Twin diesels on anything make maneuvering a breeze.


----------



## beantownwhaler (Jun 17, 2012)

Captain Woody Woods said:


> Twin diesels on anything make maneuvering a breeze.


Whats easier about it. Im not familiar with inboards.


----------



## FishRisk (Jan 24, 2012)

I'm sure some former owners can offer comment, but have heard they can be pretty wet. Great looking and believe built like tanks. Have had a couple of friends that owned them. Good luck in your research...


----------



## erain12 (Nov 1, 2009)

beantownwhaler said:


> Whats easier about it. Im not familiar with inboards.

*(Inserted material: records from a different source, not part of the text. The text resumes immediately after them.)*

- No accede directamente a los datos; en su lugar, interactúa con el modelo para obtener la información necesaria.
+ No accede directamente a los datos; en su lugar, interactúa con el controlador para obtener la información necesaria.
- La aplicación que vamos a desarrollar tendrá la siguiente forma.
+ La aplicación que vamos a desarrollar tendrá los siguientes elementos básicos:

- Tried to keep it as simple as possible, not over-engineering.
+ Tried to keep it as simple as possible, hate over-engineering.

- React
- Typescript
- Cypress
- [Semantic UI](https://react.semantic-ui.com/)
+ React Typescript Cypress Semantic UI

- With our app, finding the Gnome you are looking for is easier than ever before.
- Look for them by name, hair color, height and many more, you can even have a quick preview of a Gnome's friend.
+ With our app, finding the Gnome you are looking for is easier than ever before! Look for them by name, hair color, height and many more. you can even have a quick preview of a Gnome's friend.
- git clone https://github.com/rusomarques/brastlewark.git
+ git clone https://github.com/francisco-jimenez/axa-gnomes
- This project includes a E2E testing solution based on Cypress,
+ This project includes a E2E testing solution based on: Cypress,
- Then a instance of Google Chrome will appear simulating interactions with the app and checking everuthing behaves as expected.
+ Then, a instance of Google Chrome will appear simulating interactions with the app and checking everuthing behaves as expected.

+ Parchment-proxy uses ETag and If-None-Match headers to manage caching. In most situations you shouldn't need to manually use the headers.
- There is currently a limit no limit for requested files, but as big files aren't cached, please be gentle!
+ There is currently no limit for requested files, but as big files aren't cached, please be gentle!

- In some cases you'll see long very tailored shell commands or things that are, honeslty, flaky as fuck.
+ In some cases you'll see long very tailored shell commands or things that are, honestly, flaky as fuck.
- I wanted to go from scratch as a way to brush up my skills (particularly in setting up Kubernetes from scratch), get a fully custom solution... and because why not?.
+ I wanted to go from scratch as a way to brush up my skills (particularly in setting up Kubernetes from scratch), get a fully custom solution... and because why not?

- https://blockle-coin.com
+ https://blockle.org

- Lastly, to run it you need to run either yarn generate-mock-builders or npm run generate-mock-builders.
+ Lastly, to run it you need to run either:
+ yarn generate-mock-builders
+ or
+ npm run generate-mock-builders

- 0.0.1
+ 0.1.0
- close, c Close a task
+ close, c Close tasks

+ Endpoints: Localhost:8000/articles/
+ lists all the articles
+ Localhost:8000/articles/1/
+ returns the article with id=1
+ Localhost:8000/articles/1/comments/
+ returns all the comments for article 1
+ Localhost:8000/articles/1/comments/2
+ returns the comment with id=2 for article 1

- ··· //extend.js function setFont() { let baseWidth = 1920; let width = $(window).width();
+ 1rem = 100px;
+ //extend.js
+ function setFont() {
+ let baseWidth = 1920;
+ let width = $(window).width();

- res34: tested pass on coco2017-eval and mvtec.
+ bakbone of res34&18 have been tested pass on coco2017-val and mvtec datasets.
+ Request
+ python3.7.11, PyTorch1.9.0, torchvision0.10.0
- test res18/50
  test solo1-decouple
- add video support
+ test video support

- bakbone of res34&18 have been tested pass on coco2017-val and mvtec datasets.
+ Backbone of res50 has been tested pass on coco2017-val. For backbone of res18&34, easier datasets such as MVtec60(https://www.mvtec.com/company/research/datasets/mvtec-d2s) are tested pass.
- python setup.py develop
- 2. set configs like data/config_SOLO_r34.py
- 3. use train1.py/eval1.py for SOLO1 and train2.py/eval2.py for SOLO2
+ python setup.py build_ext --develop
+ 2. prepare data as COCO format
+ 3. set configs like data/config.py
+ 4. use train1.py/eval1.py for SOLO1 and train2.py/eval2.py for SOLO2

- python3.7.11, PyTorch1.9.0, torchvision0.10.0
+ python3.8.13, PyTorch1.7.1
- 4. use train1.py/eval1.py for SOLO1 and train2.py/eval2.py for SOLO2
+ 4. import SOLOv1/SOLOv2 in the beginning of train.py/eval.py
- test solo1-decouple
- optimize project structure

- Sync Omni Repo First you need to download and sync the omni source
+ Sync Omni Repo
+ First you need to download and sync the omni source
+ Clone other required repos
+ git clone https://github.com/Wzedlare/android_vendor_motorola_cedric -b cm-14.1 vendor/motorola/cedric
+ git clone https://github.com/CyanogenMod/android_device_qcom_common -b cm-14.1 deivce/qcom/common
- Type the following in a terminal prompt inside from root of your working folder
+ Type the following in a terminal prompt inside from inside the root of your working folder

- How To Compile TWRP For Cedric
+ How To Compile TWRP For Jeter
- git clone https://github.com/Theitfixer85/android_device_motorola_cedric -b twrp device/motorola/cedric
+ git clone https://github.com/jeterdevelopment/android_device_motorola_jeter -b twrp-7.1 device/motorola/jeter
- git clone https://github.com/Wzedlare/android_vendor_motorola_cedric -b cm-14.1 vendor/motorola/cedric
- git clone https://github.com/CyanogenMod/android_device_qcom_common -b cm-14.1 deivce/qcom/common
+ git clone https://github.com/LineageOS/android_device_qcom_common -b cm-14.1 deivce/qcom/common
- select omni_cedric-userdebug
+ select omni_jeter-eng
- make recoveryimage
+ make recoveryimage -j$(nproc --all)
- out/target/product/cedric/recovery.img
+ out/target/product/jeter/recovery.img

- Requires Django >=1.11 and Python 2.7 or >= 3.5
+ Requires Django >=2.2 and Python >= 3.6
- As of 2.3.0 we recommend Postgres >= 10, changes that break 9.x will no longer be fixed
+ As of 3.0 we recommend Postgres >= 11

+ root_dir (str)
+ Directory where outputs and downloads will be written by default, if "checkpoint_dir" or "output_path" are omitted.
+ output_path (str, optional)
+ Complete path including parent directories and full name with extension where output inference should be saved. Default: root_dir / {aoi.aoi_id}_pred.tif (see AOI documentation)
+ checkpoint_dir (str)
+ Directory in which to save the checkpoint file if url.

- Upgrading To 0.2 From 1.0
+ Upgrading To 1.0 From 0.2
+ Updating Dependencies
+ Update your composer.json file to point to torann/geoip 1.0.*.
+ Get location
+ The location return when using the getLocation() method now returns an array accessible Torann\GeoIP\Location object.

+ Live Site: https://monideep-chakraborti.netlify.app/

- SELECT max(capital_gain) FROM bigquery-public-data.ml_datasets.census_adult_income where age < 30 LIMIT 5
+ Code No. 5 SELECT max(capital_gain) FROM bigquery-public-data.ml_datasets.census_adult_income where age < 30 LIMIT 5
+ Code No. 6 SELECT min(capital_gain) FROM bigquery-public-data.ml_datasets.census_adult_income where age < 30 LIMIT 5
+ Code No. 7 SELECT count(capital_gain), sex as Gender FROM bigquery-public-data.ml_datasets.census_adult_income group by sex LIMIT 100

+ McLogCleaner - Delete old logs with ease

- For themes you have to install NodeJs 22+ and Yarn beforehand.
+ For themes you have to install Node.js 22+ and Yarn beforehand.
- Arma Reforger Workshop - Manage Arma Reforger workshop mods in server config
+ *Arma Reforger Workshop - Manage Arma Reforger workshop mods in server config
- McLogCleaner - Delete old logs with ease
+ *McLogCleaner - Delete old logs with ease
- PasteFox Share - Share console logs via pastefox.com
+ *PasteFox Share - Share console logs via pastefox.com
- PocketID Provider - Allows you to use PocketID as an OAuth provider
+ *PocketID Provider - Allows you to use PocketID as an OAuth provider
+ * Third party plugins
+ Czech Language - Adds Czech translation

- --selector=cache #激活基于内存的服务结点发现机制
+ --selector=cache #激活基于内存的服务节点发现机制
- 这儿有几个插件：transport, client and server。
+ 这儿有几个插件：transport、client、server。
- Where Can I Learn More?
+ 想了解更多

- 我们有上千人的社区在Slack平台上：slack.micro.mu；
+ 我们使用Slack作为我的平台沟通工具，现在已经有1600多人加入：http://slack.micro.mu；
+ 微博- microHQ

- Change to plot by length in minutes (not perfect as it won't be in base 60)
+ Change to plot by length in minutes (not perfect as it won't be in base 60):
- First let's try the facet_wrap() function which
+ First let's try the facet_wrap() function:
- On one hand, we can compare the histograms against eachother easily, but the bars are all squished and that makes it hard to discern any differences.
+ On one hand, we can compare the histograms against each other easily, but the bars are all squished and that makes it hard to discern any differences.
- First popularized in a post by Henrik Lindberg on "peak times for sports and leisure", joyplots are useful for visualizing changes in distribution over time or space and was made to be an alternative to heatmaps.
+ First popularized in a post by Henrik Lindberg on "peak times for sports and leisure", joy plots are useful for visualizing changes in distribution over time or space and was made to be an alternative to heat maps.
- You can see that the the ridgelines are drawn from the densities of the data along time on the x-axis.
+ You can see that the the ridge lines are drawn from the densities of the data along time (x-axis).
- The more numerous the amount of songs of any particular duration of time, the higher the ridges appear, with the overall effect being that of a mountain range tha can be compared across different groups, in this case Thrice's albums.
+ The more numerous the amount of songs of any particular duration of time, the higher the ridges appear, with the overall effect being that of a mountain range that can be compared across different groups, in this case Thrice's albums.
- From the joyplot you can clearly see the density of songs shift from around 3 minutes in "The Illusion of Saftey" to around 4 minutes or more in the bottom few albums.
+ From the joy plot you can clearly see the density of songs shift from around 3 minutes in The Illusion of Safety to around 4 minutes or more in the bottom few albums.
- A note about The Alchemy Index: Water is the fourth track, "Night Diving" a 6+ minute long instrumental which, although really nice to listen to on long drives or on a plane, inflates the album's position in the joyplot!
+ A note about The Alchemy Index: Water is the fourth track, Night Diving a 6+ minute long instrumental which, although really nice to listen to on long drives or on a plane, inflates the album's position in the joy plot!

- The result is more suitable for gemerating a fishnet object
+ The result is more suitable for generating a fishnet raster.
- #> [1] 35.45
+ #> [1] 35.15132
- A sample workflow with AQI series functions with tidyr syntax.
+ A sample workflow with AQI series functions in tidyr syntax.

Differential thrust. You can spin them 360 degrees on their axis


----------



## rippin lips (Jan 8, 2005)

I have a buddy about to sell a 32' Bert he keeps it at Harborwalk


----------



## Seawolf35 (May 31, 2013)

Great boat. It will run wet with our Texas short period waves. Quick haul it to check for blisters as part of your survey.


----------



## beantownwhaler (Jun 17, 2012)

rippin lips said:


> I have a buddy about to sell a 32' Bert he keeps it at Harborwalk


Got any pics? Price? Pm me


----------



## rippin lips (Jan 8, 2005)

I'm on nights. I'll call him tomorrow when I get up get details. He is a diesel mech. I know the motors are like brand new. He is very meticulous about everything. He just doesn't take it out. Man I don't think he ever has. Lol


Sent from my iPhone using Tapatalk


----------



## beantownwhaler (Jun 17, 2012)

I will! Do you know the yr?


----------



## TOM WEBER (Aug 14, 2005)

Tropic Star runs 31's Calm water . Wet boat without enclosure. Lots have fished them off Texas coast in past. Big cockpit, tiny cabin for storing gear mostly. Bridge is forward but if you pick your days it is a good boat...just get a good survey. Needs a full enclosure. Room for 2 on bridge. 33 Blackfin probably a better ride and layout but there are people out there that worship 31 Berts. Usually one or two redone ones on market. I'm amazed at what some go for.


----------



## Empty Pockets CC (Feb 18, 2009)

-You'll need scuba gear to run it on the Texas coast on most of the days. They're wet boats in Texas waters. 
-Engines- 4bt Cummins are the most desirable power in my opinion followed by Yanmar. 
-Lots of cockpit space. While the driver may be soaked the cockpit yields a stable and drier fishing platform. 
-They aren't speed demons. 
-Hull survey and engine survey are a must. Check the wiring. Check the plumbing. Check for rot. 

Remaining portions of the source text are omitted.